EXERCISE AIM
From top to bottom, retype the data exactly, passing over any picture.
........
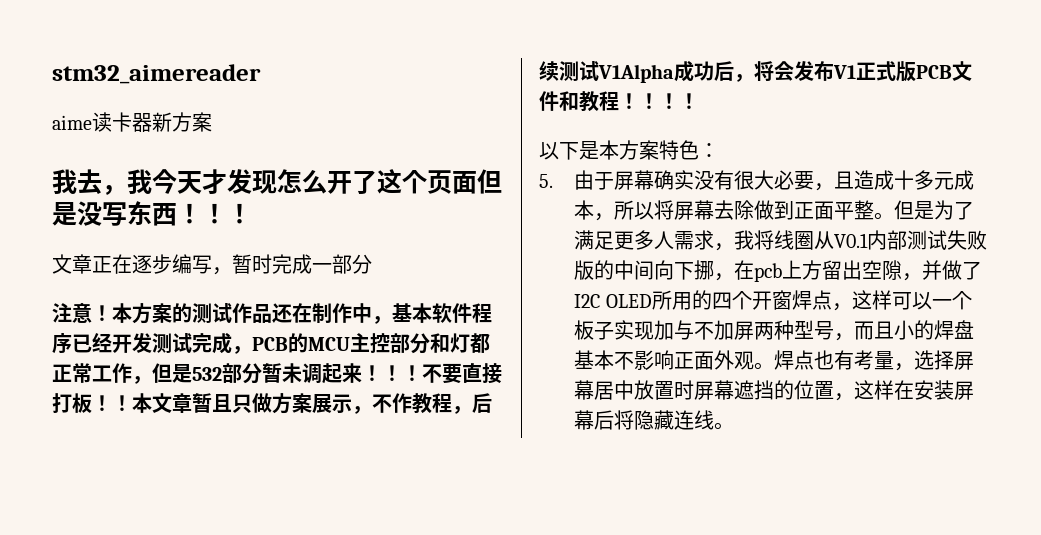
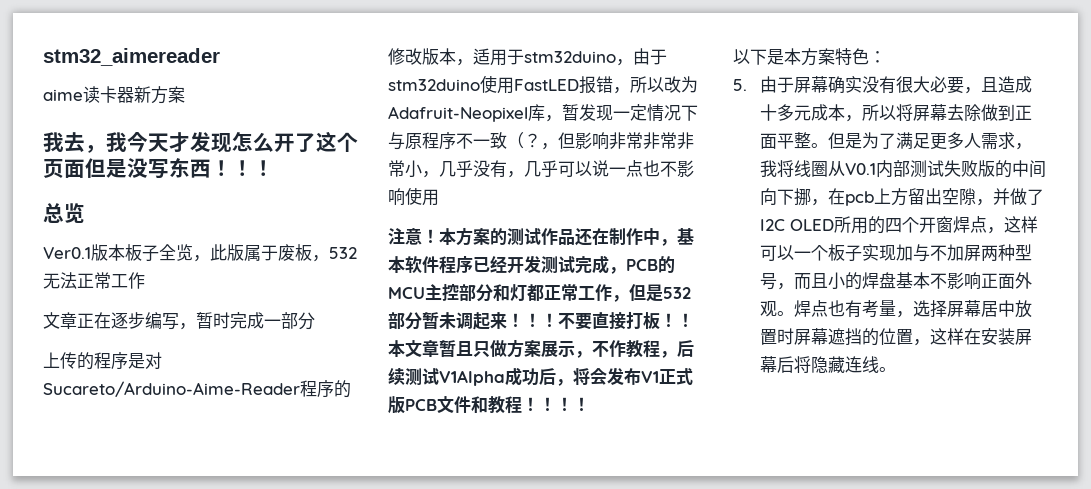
+ 总览
+ Ver0.1版本板子全览，此版属于废板，532无法正常工作
+ 上传的程序是对Sucareto/Arduino-Aime-Reader程序的修改版本，适用于stm32duino，由于stm32duino使用FastLED报错，所以改为Adafruit-Neopixel库，暂发现一定情况下与原程序不一致（？，但影响非常非常非常小，几乎没有，几乎可以说一点也不影响使用

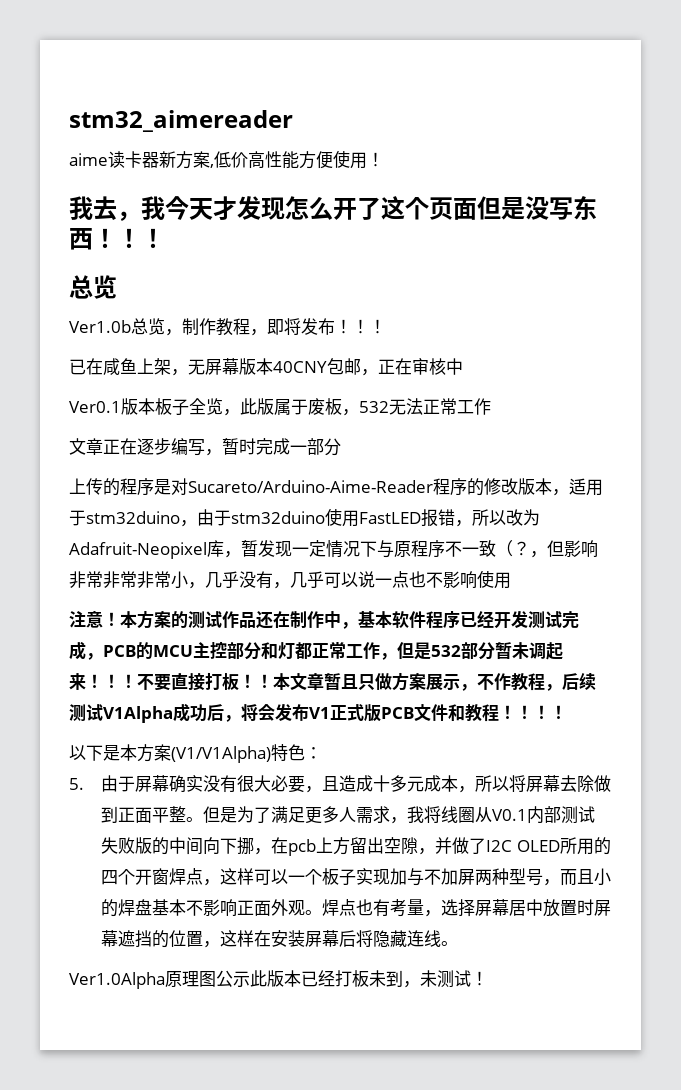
- aime读卡器新方案
+ aime读卡器新方案,低价高性能方便使用！
+ Ver1.0b总览，制作教程，即将发布！！！
+ 已在咸鱼上架，无屏幕版本40CNY包邮，正在审核中
- 以下是本方案特色：
+ 以下是本方案(V1/V1Alpha)特色：
+ Ver1.0Alpha原理图公示此版本已经打板未到，未测试！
........
EXERCISE RESPONSE
+ 总览
+ Ver0.1版本板子全览，此版属于废板，532无法正常工作
+ 上传的程序是对Sucareto/Arduino-Aime-Reader程序的修改版本，适用于stm32duino，由于stm32duino使用FastLED报错，所以改为Adafruit-Neopixel库，暂发现一定情况下与原程序不一致（？，但影响非常非常非常小，几乎没有，几乎可以说一点也不影响使用

- aime读卡器新方案
+ aime读卡器新方案,低价高性能方便使用！
+ Ver1.0b总览，制作教程，即将发布！！！
+ 已在咸鱼上架，无屏幕版本40CNY包邮，正在审核中
- 以下是本方案特色：
+ 以下是本方案(V1/V1Alpha)特色：
+ Ver1.0Alpha原理图公示此版本已经打板未到，未测试！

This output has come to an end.